Chapter 9: On Policy Prediction with Approximation

Jake Gunther

2020/15/1

Background

Large number of states
Tabulating value function intractable
Use function approximation
\(\hat{v}(s,\mathbf{w}) \approx v_\pi(s)\)
\(\mathbf{w} \in \mathbb{R}^d\) are function parameters
\(d \ll |\mathcal{S}|\)
Small change to \(\mathbf{w}\) affects many state values

Math

Function notation: \(f: x \mapsto y\)
Means: \(y = f(x)\)
Simplified notation: \(x \mapsto y\)
Function \(f\) is understood

Notation

\(s\mapsto u\) means value function at \(s\) shifted toward \(u\)
Monte Carlo (incremental): \(S_t \mapsto G_t\) \[ V(S_t) = V(S_t) + \alpha_t [G_t - V(S_t)] \]
TD(0): \(S_t \mapsto R_{t+1} + \gamma \hat{v}(S_{t+1},\mathbf{w})\) \[ V(S_t) = V(S_t) + \alpha_t [R_{t+1} + \gamma V(S_{t+1}) - V(S_t)] \]

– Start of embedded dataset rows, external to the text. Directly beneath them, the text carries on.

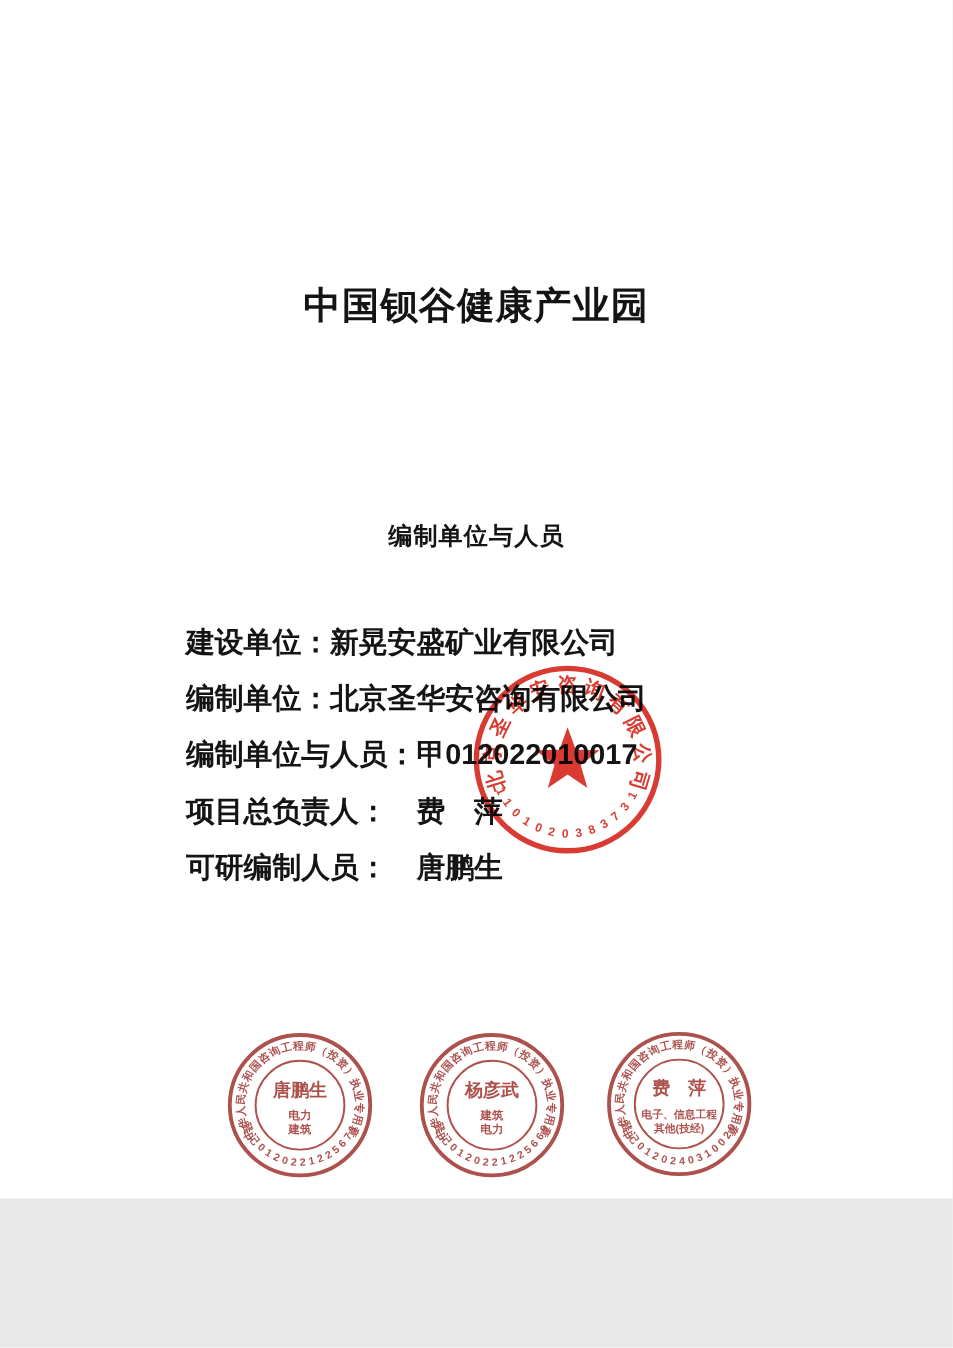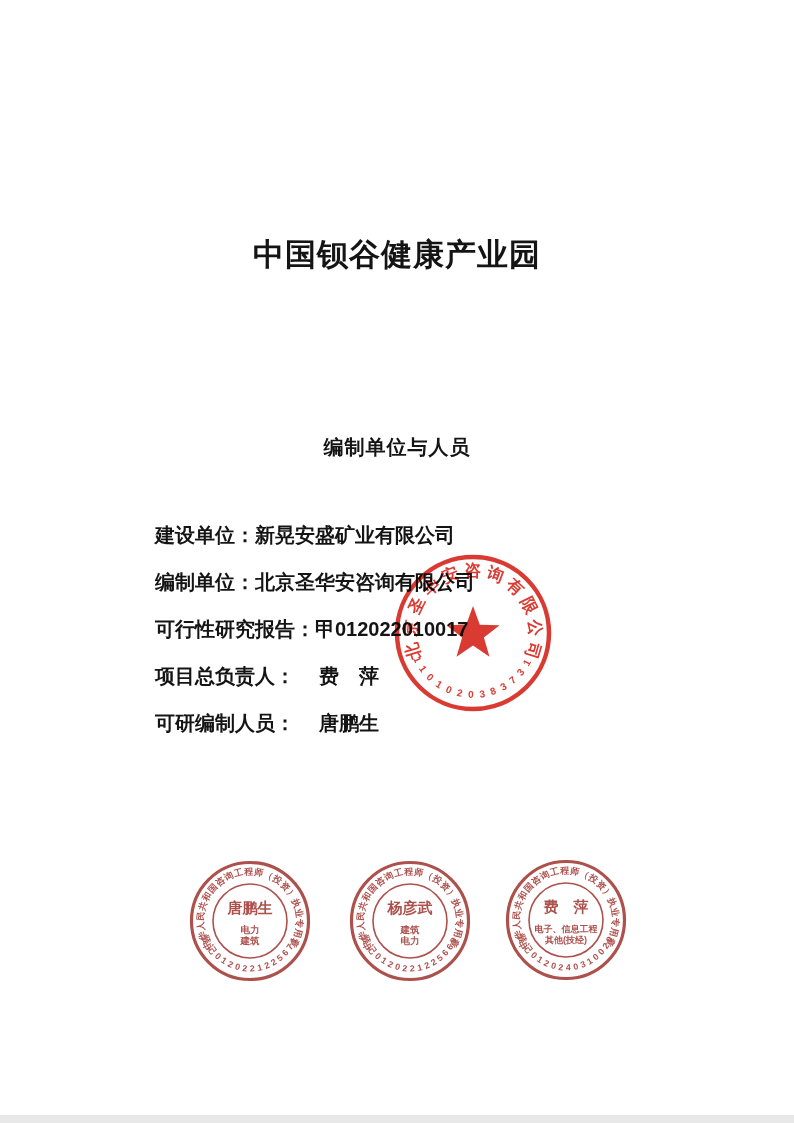--- a/index.html
+++ b/index.html
@@ -15,7 +15,7 @@
   .page{
     position:relative;
     width:794px;
-    height:1115px;
+    height:999px;
     margin:0 auto;
     background:#ffffff;
     overflow:hidden;

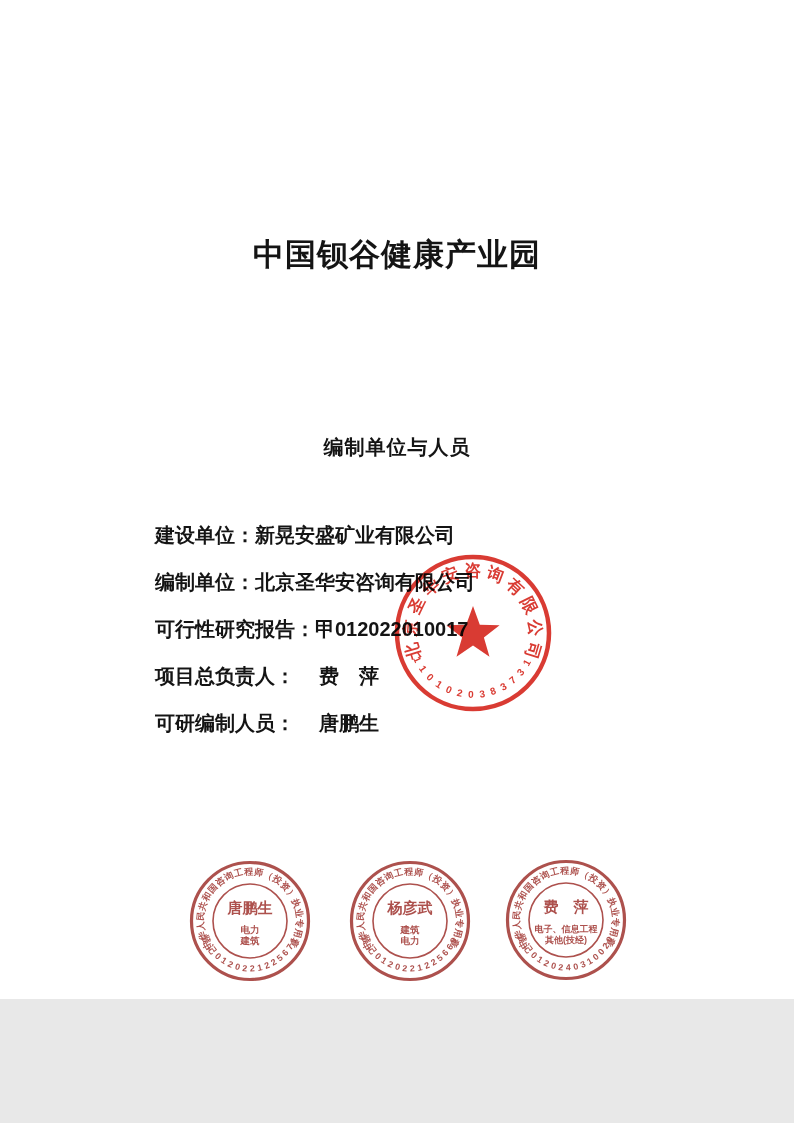--- a/index.html
+++ b/index.html
@@ -44,7 +44,7 @@
   .info-block{
     position:absolute;
     top:512px; left:155px;
-    font-size:20px;
+    font-size:24px;
     color:var(--ink);
   }
   .info-line{

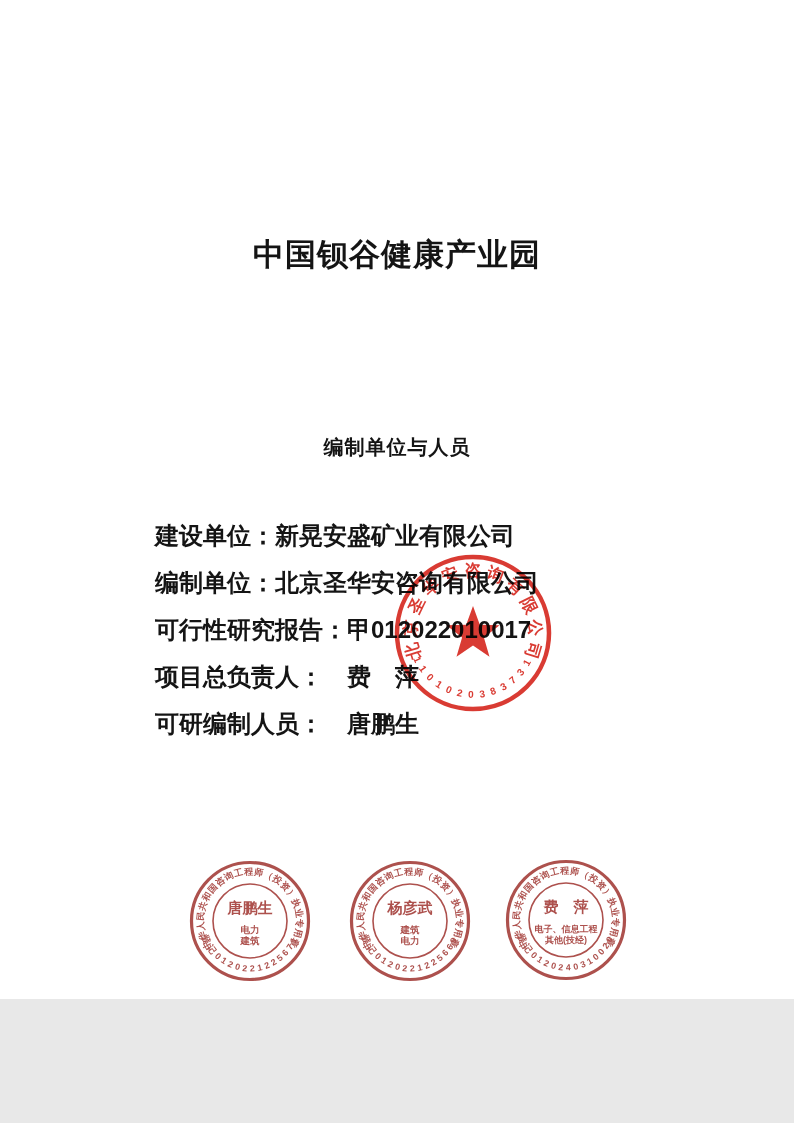--- a/index.html
+++ b/index.html
@@ -106,7 +106,7 @@
       <span class="info-label">编制单位：</span><span class="info-value">北京圣华安咨询有限公司</span>
     </div>
     <div class="info-line">
-      <span class="info-label">可行性研究报告：</span><span class="info-value">甲012022010017</span>
+      <span class="info-label">编制单位与人员：</span><span class="info-value">甲012022010017</span>
     </div>
     <div class="info-line spaced">
       <span class="info-label">项目总负责人：</span><span class="info-value">费　萍</span>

TD(\(n\)): \(S_t \mapsto G_{t:t+n}\)
DP: \(S_t \mapsto E_\pi[ R_{t+1} + \gamma v_\pi(S_{t+1}) | S_t = s]\)
Estimated value shifted toward target
These relations express input-output relationship for function approximation
\(s \mapsto u\) means make \(v(s) = u\)
This is supervised learning!
Neural networks, regression/decision trees, Gaussian process regression, multivariate regression

Supervised Learning

Assume: static data
Perform: multiple passes over data
Need: online, incremental methods
Assume: stationary function
Need: adaptation to time-varying functions

Prediction Objective

Tabluar case
- No measure of prediction quality needed
- Estimated \(v\) able to approch \(v_\ast\) exactly
- One \(v\) value (in the table) for each state \(s\)
- \(v(s)\) independent of \(v(s')\)

Prediction Objective

Approximation
- \(\hat{v}(s,\mathbf{w})\) not independent of \(\hat{v}(s',\mathbf{w})\)
- Values linked through \(\mathbf{w}\)
- Need objective because \(\hat{v}(s,\mathbf{w}) \neq v_\ast(s)\) for all \(s\)
- Limited parameter set: \(\uparrow \hat{v}(s_0,\mathbf{w})\) leads to \(\downarrow \hat{v}(s_1,\mathbf{w})\)
- State distribution \(\mu\) expresses how much we care about different states

Prediction Objective

State distribution \(\mu\): \(\mu(s) \geq 0\) and \(\sum_s \mu(s) = 1\)
Mean squared error objective: \[ \bar{\text{VE}}(\mathbf{w}) = \sum_s \mu(s) \left[ v_\pi(s) - \hat{v}(s,\mathbf{w}) \right]^2 \]
On-policy distribution: \(\mu(s)=\) fraction of time spent in \(s\)
Note: Best MMSE value function not guaranteed to produce best policy, but it gives a useful one

Learning Goal

Find \(\mathbf{w}^\ast\) for which \(\bar{\text{VE}}(\mathbf{w}^\ast) \leq \bar{\text{VE}}(\mathbf{w})\) for all \(\mathbf{w}\)
Possible with simple approximators
Rarely possible with complex approximators
Settle for local optimality: \[ \bar{\text{VE}}(\mathbf{w}^\ast) \leq \bar{\text{VE}}(\mathbf{w}) \quad \|\mathbf{w} - \mathbf{w}^\ast\| \leq \delta \]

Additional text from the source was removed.